TASK REQUIREMENTS —
When you reach the line containing "- Getting Started" in the data below, begin returning lines exactly as written, and stop once the line containing "- Running Simulacion" has been returned.

DATA TO USE —
Start of Block
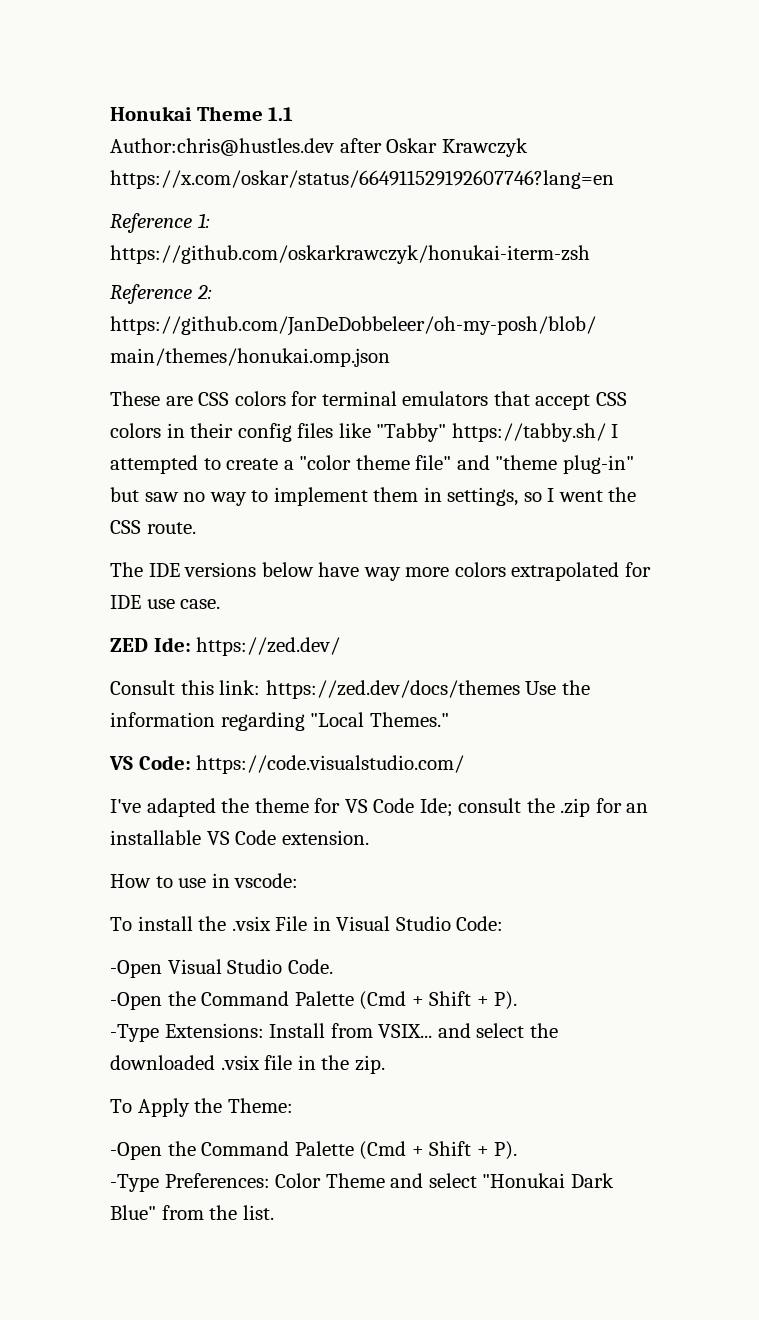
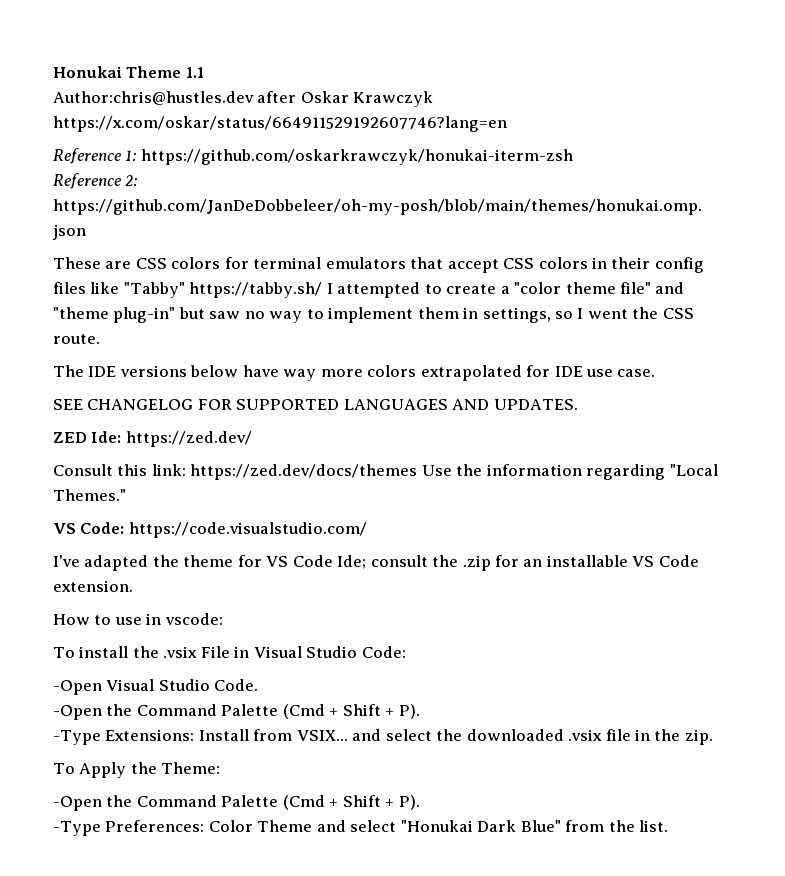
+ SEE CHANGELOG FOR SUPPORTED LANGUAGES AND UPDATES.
End of Block
Start of Block
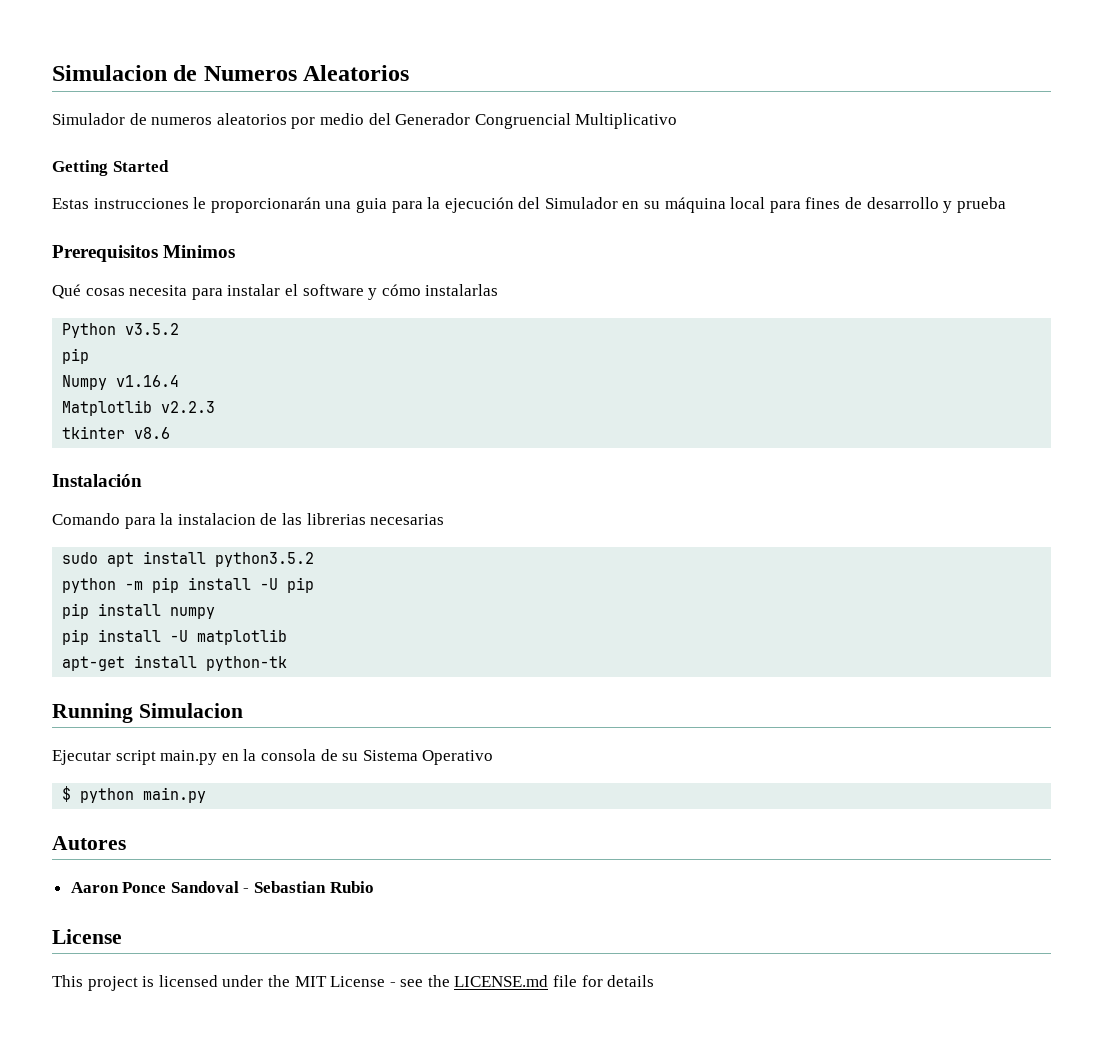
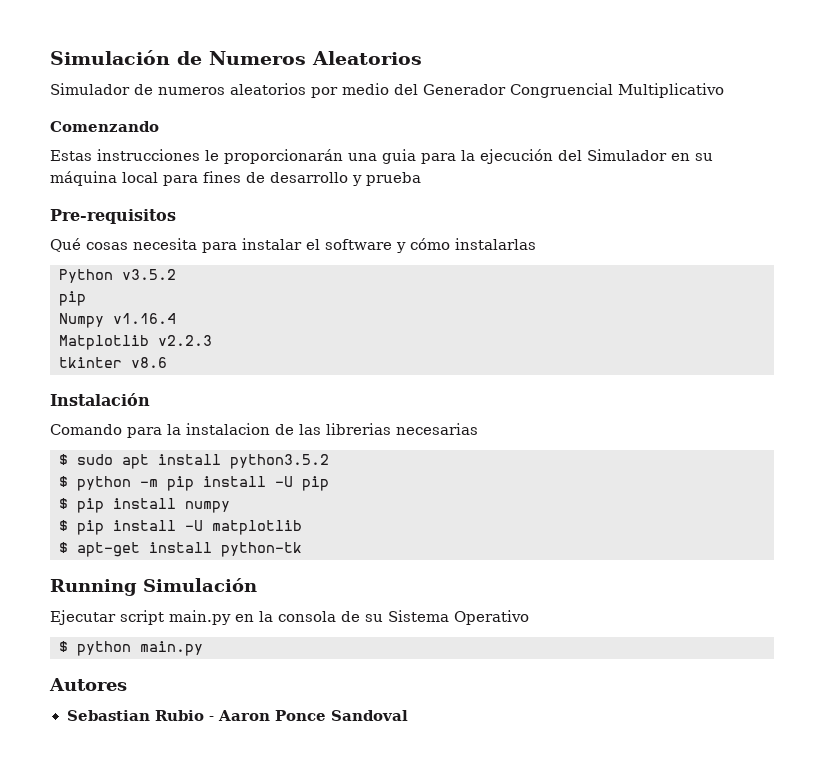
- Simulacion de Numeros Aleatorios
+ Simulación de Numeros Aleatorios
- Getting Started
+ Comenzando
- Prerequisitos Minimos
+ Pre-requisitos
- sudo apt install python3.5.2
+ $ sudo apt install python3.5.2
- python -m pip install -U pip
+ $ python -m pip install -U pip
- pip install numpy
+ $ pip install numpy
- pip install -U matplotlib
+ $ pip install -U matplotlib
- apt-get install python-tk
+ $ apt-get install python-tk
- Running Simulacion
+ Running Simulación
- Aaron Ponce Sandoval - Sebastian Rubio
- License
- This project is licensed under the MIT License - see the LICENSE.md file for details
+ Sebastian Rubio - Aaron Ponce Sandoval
End of Block
FINISHED TASK —
- Getting Started
+ Comenzando
- Prerequisitos Minimos
+ Pre-requisitos
- sudo apt install python3.5.2
+ $ sudo apt install python3.5.2
- python -m pip install -U pip
+ $ python -m pip install -U pip
- pip install numpy
+ $ pip install numpy
- pip install -U matplotlib
+ $ pip install -U matplotlib
- apt-get install python-tk
+ $ apt-get install python-tk
- Running Simulacion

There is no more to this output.